We visited in December to see our daughter for the first time. That experience deserves its own post. The day before we arrived, the DNA was conducted on our daughter and her birth mother to ensure that they were biologically related.
We visited for the second time in February. While there we learned we had received our Pre-Approval from the DOS and the social worker from the Guatemalan family court had completed her report. We hoped at that point that we'd bring her home by March or April.
For some reason, our lawyer dragged his heels and didn't submit our case to the final step in the Guatemalan process until late March. The final hurdle there was PGN, an office similar to the Attorney Generals Office in the US that reviews all adoption cases. We entered PGN on March 23. On May 10, our case was kicked out of PGN for a typo on our Power of Attorney document. Our lawyer had listed the wrong province of birth for our daughter. After some scrambling, our file was resubmitted to PGN on May 30. It languished there until July 6 when it was finally approved. As far as Guatemala was concerned, Enya-Maria was now our daughter.
Tess quickly hopped on a plane and went to foster our daughter while we finalized our documents with the US government. This required getting final sign off by the birth mother. Then a new birth certificate needed to be issued with our names as the parent. This was followed by getting a Guatemalan passport. Once we had those documents, our lawyer submitted everything to the US Embassy on August 7. They added a new requirement at that time. We needed to get a 2nd DNA test to prove that our daughter was the same child who had had the first DNA test. This added two weeks to the process.
Finally on August 23, Tess went to the US Embassy to retrieve what everyone in the Guatemalan adoption world views as the holy grail: "Pink." Pink is the color of the piece of paper the Embassy issues when they grant you a final interview to get a visa to allow you to take your child to the US. Our appointment was August 28.
I scrambled to get roundtrip airfare for myself and one-way for Tess and Enya-Maria. I arrived in Guatemala on August 26. Our interview took place on the 28th and we picked up the visa on August 29th. We were on the plane home on August 30th. The final step in the long process was handing a sealed envelope from the US Embassy to Immigration Officers in Houston. They took us to a backroom, opened the envelope, stamped several papers and finally the visa in Enya-Maria's passport.

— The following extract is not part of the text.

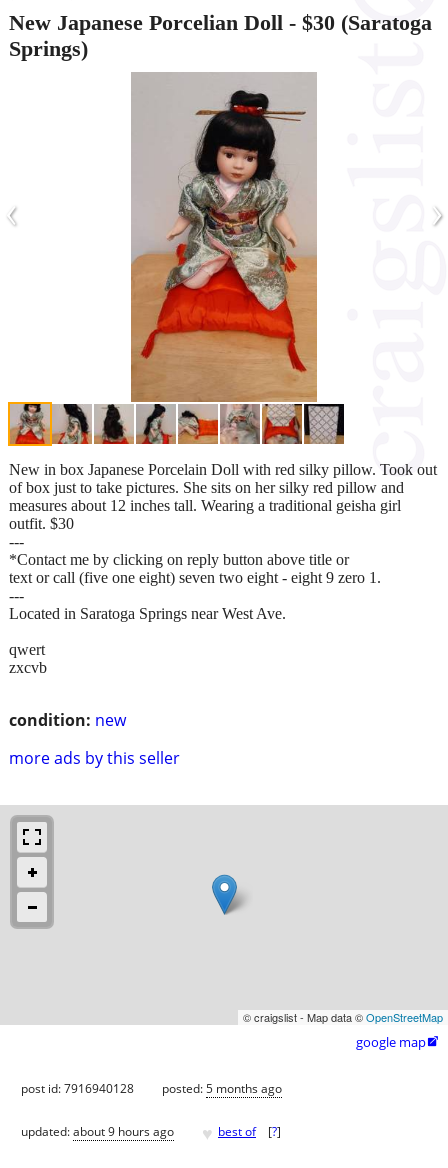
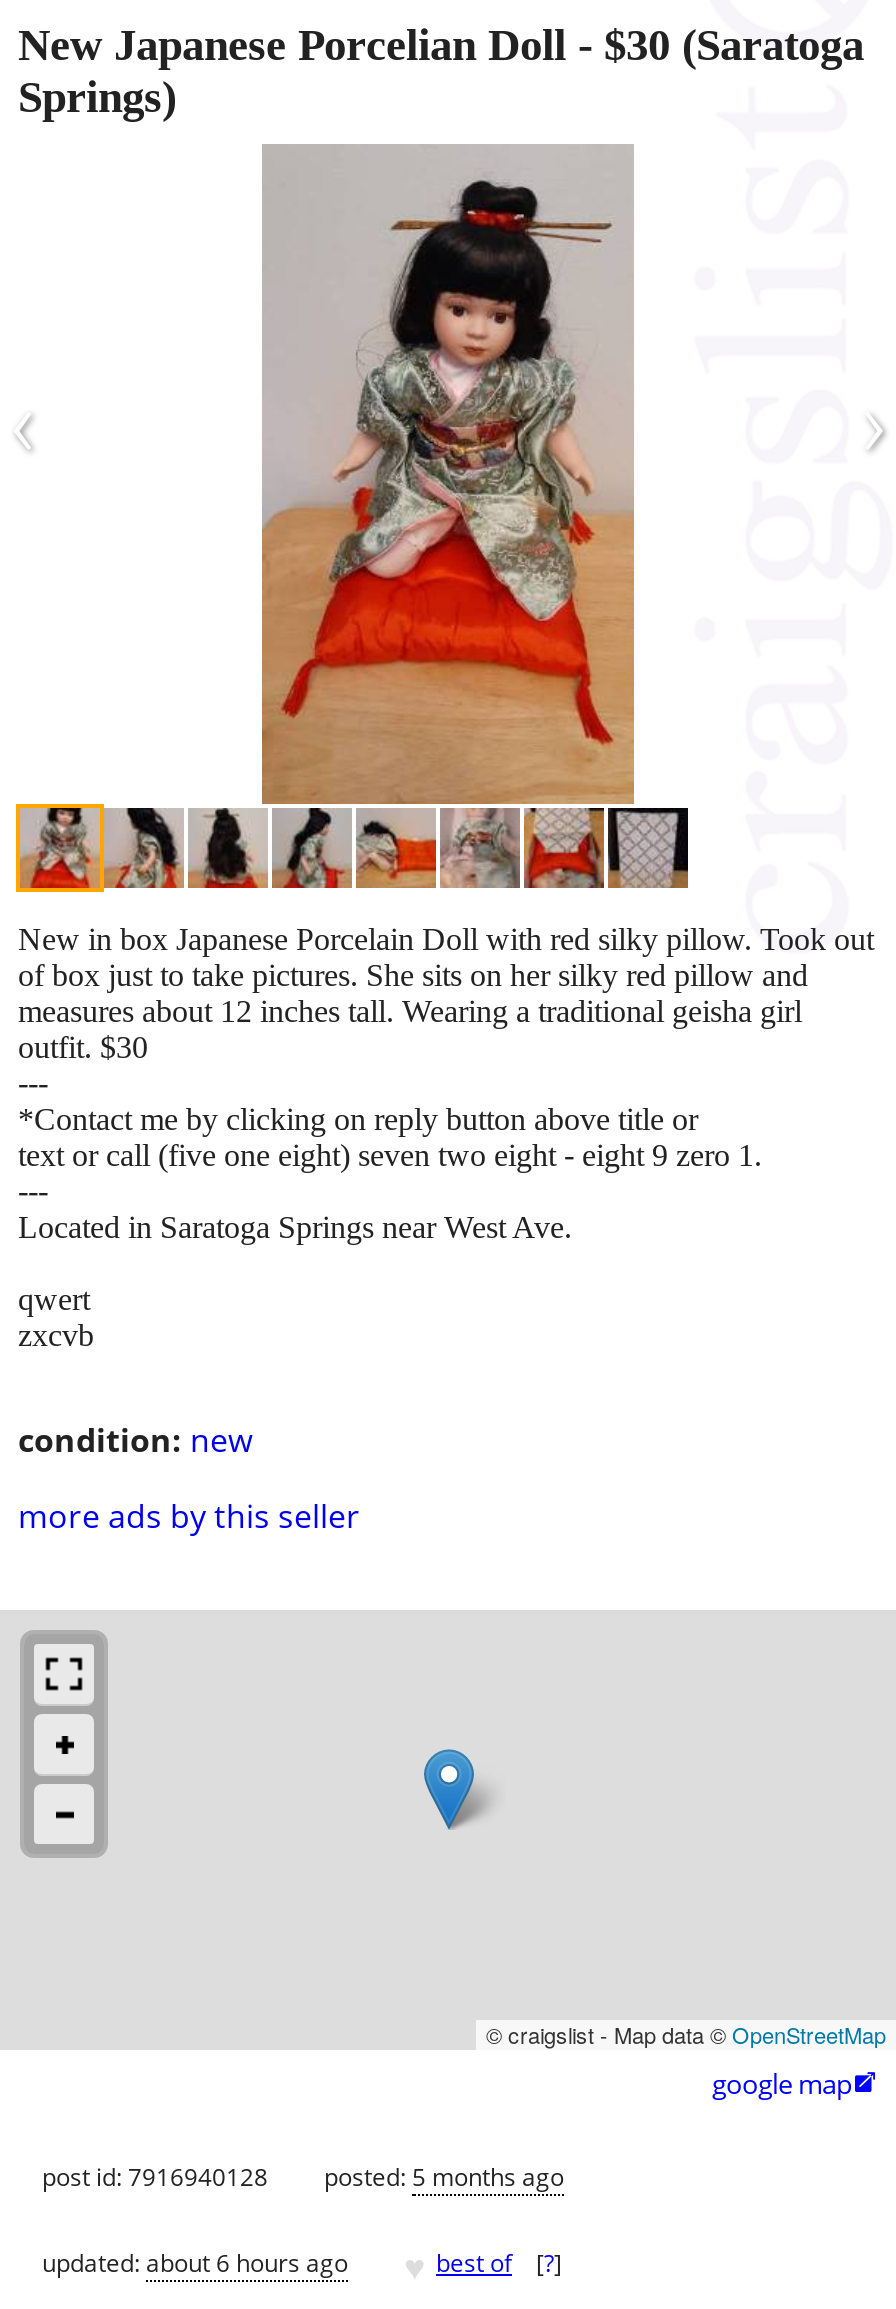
- updated: about 9 hours ago
+ updated: about 6 hours ago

The bored Immigration Officer handed us the passport and said, "There you go."
The process was over. Even now, I go numb when I think about it. I find myself writing about it clinically and detached. I think it is because now that it is over, I don't want to relive the pain of it. I don't want to pick that scab of emotions and ups and downs wondering if we would ever bring our daughter home.
But what is important to us now is that we are moving on with our lives together. Every night now I can kiss Enya-Maria good night and not her photo. I know that when I wake up (to her gentle cries and coos from her crib) our day will be one of toys and bottles and bibs, not endless bureacratic process and emotional pain, wondering when...when she will come home. Because finally she is home.